Ketika pandemi ini terjadi si zaman Khilafah 'Umar, saat itu wilayah pandeminya adalah Amawash, dekat Palestina, wilayah Syam. Umar ketika itu tiba di Saragh, tapi sahabat-sahabat yang dari wilayah Syam mengingatkan beliau untuk tidak ke sana
أَنَّ عُمَرَ خَرَجَ إِلَى الشَّامِ فَلَمَّا جَاءَ سَرْغَ بَلَغَهُ أَنَّ الْوَبَاءَ قَدْ وَقَعَ بِالشَّامِ فَأَخْبَرَهُ عَبْدُ الرَّحْمَنِ بْنُ عَوْفٍ أَنَّ رَسُولَ اللَّهِ صَلَّى اللَّهُ عَلَيْهِ وَسَلَّمَ قَالَ إِذَا سَمِعْتُمْ بِهِ بِأَرْضٍ فَلَا تَقْدَمُوا عَلَيْهِ وَإِذَا وَقَعَ بِأَرْضٍ وَأَنْتُمْ بِهَا فَلَا تَخْرُجُوا فِرَارًا مِنْهُ
Sesungguhnya Umar sedang dalam perjalanan menuju Syam, saat sampai di wilayah bernama Sargh. Saat itu Umar mendapat kabar adanya wabah di wilayah Syam. Abdurrahman bin Auf kemudian mengatakan pada Umar jika Nabi Muhammad SAW pernah berkata, "Jika kamu mendengar wabah di suatu wilayah, maka janganlah kalian memasukinya. Tapi jika terjadi wabah di tempat kamu berada, maka jangan tinggalkan tempat itu." (HR. Muslim)

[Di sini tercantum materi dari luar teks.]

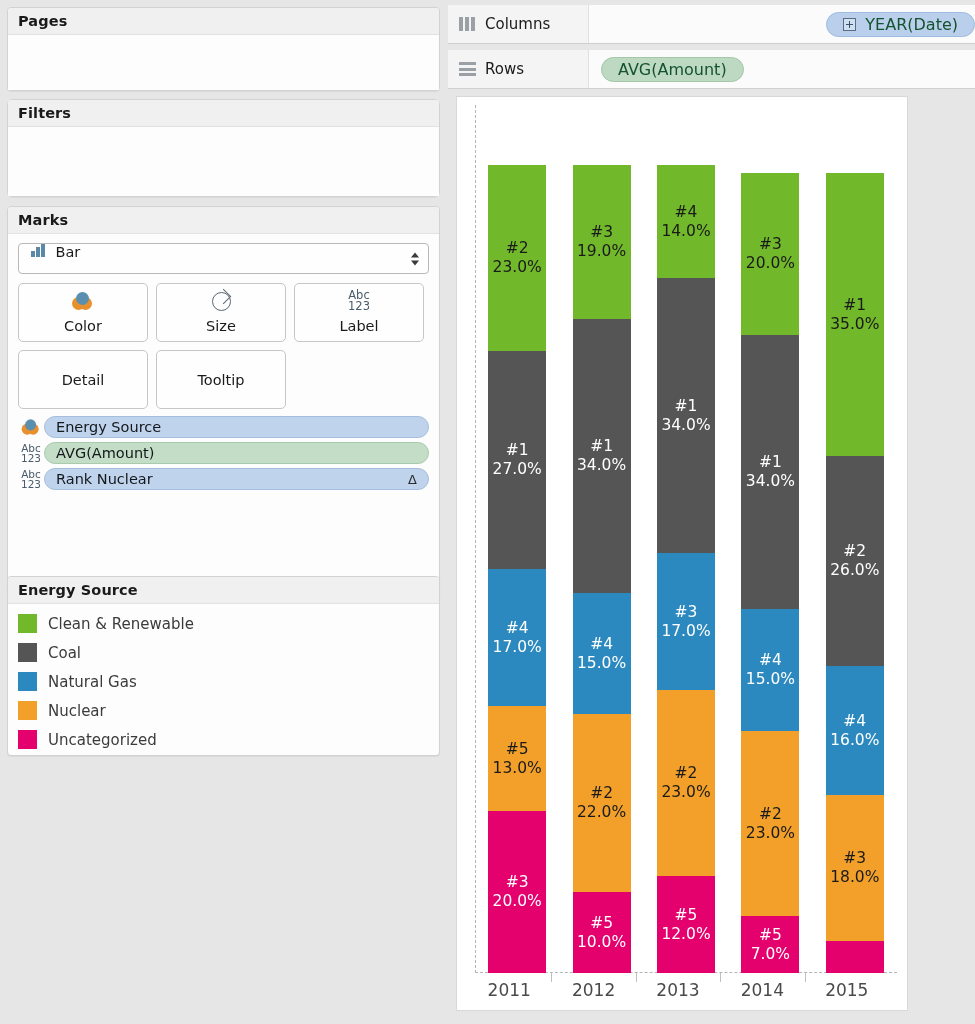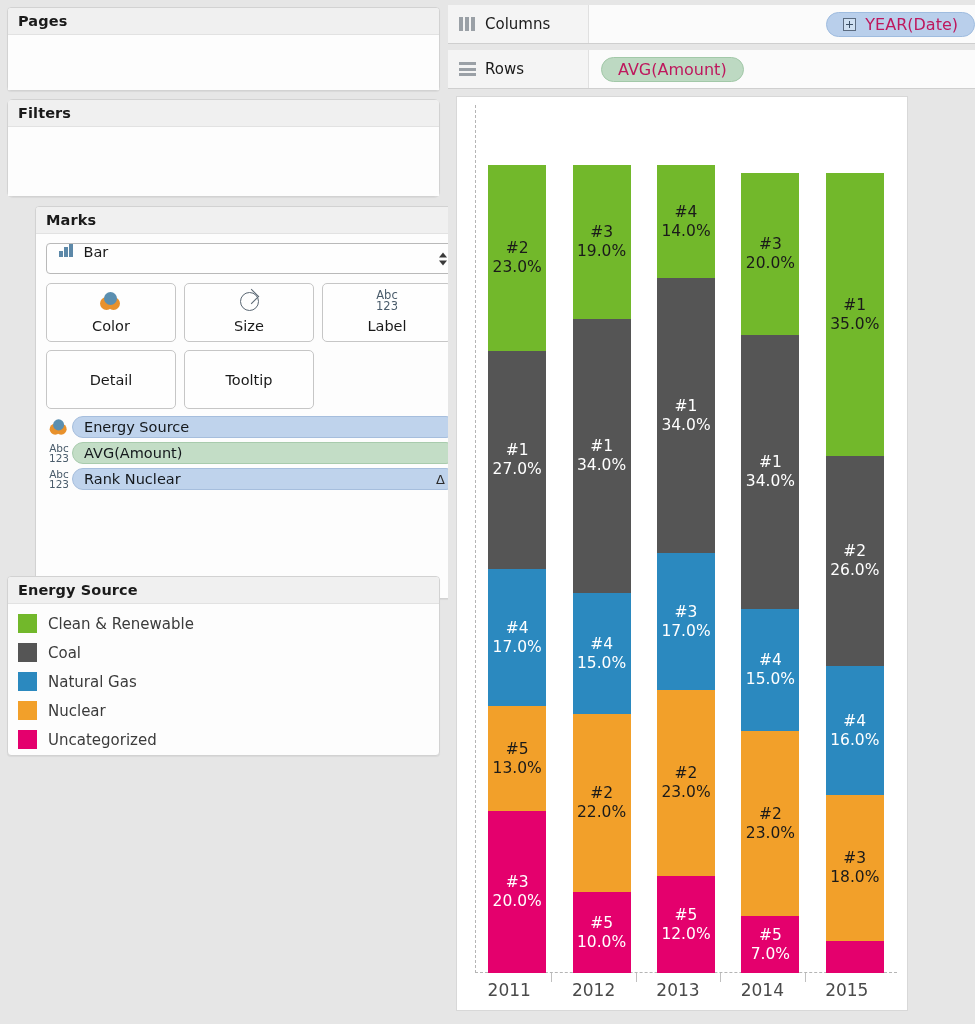--- a/index.html
+++ b/index.html
@@ -34,21 +34,21 @@
     color: #1a1a1a;
     background: #f0f0f0;
     border-bottom: 1px solid #e2e2e2;
     border-radius: 3px 3px 0 0;
     letter-spacing: 0.1px;
   }
   .card-body { background: #fdfdfd; width: 100%; }
 
   #pages-card  { left: 7px; top: 7px;   width: 433px; height: 84px; }
   #filters-card{ left: 7px; top: 99px;  width: 433px; height: 98px; border-radius: 6px; }
-  #marks-card  { left: 7px; top: 206px; width: 433px; height: 393px; margin-left: 28px; }
+  #marks-card  { left: 7px; top: 206px; width: 433px; height: 393px; }
   #legend-card { left: 7px; top: 576px; width: 433px; height: 180px; }
 
   
   .marks-select {
     position: relative;
     margin: 9px 10px 0 10px;
     height: 31px;
     background: #fefefe;
     border: 1px solid #b9b9b9;
     border-radius: 4px;
@@ -146,21 +146,21 @@
   }
   .shelf-icon { width: 17px; height: 14px; margin-right: 9px; display:flex; gap:2px; }
   .shelf-icon.cols i { display:block; width: 4px; height: 14px; background:#9aa0a6; }
   .shelf-icon.rows  { flex-direction: column; gap: 2.5px; }
   .shelf-icon.rows i { display:block; width: 17px; height: 3px; background:#9aa0a6; }
   .shelf-pill {
     height: 25px; border-radius: 13px;
     display: flex; align-items: center;
     padding: 0 16px;
     margin-left: 12px;
-    font-size: 16px; color: #be185d;
+    font-size: 16px; color: #14532d;
   }
   .shelf-pill.blue  { background: #b9cfeb; border: 1px solid #9fbcdf; }
   .shelf-pill.green { background: #bdd9c2; border: 1px solid #a2c8a8; }
   .plusbox {
     width: 13px; height: 13px;
     border: 1px solid #5b6b80;
     margin-right: 9px;
     position: relative; flex: none;
     background: #cfe0f2;
   }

Umar kemudian menugaskan Abu Musa al-Asy'ari agar menjadikan Saragh sebagai wilayah transit, untuk pengobatan, bagi korban pandemi yang terjadi di Amawasy. Termasuk Abu Ubaidah al-Jarrah, dan beberapa sahabat. Selain itu ada hadits lain yang memerintahkan lari dari wilayah pandemi, dan menjauhkan diri dari orang yang terkena pandemi. Semua ini adalah ikhtiar, terkait dengan halah (kondisi). Bukan sebab. Karena sebabnya adalah Allah.
Sebab itulah sistem Islam(Khilafah) dalam menghadapi wabah suatu penyakit lebih efektif cepat dan tanggap dalam menangani penduduknya,dan diwajibkan untuk berikhtiar dan memohon ampunan kepada Allah Subhanallah wata'ala.